WORK INSTRUCTIONS
The answer must give back every line of the data exactly, with no pictures.

(Difference listings)
'''
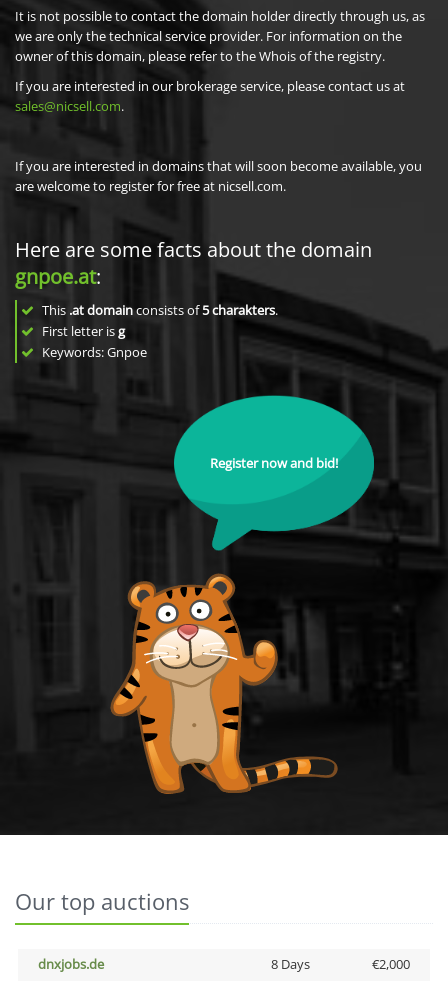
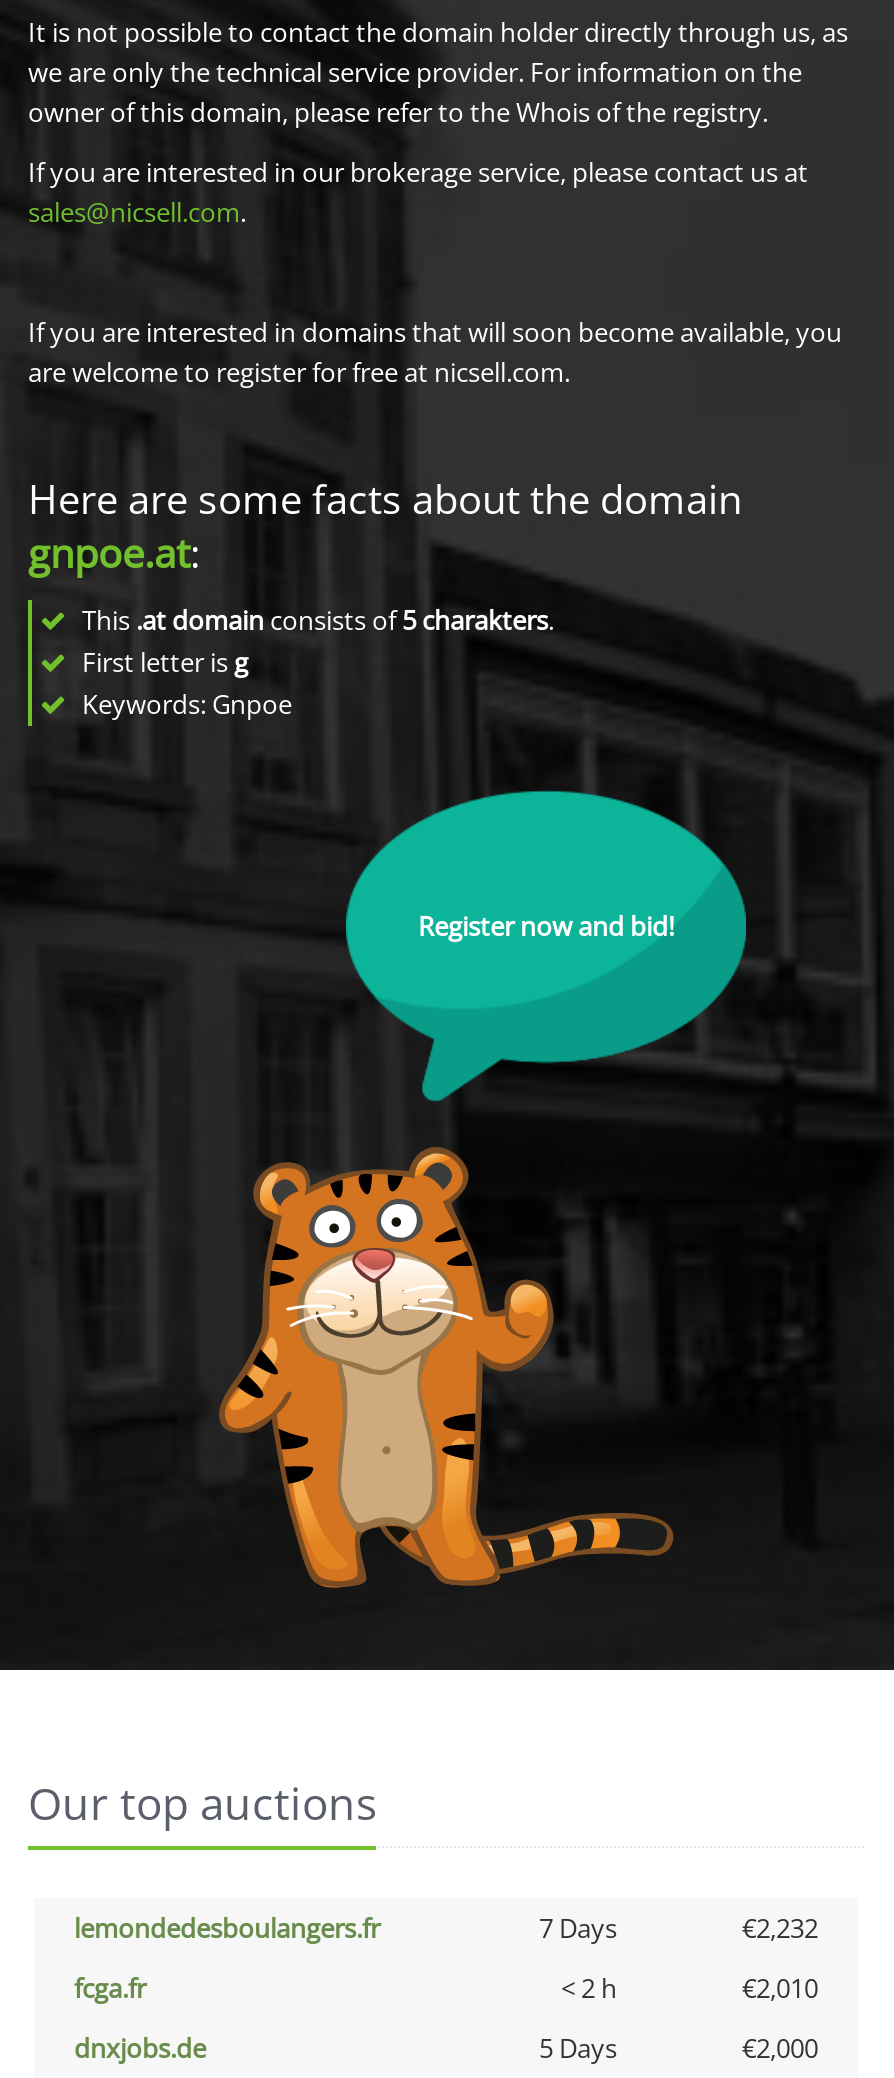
+ lemondedesboulangers.fr
+ 7 Days
+ €2,232
+ fcga.fr
+ < 2 h
+ €2,010

- 8 Days
+ 5 Days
'''
REPLY TO THE EXERCISE
+ lemondedesboulangers.fr
+ 7 Days
+ €2,232
+ fcga.fr
+ < 2 h
+ €2,010

- 8 Days
+ 5 Days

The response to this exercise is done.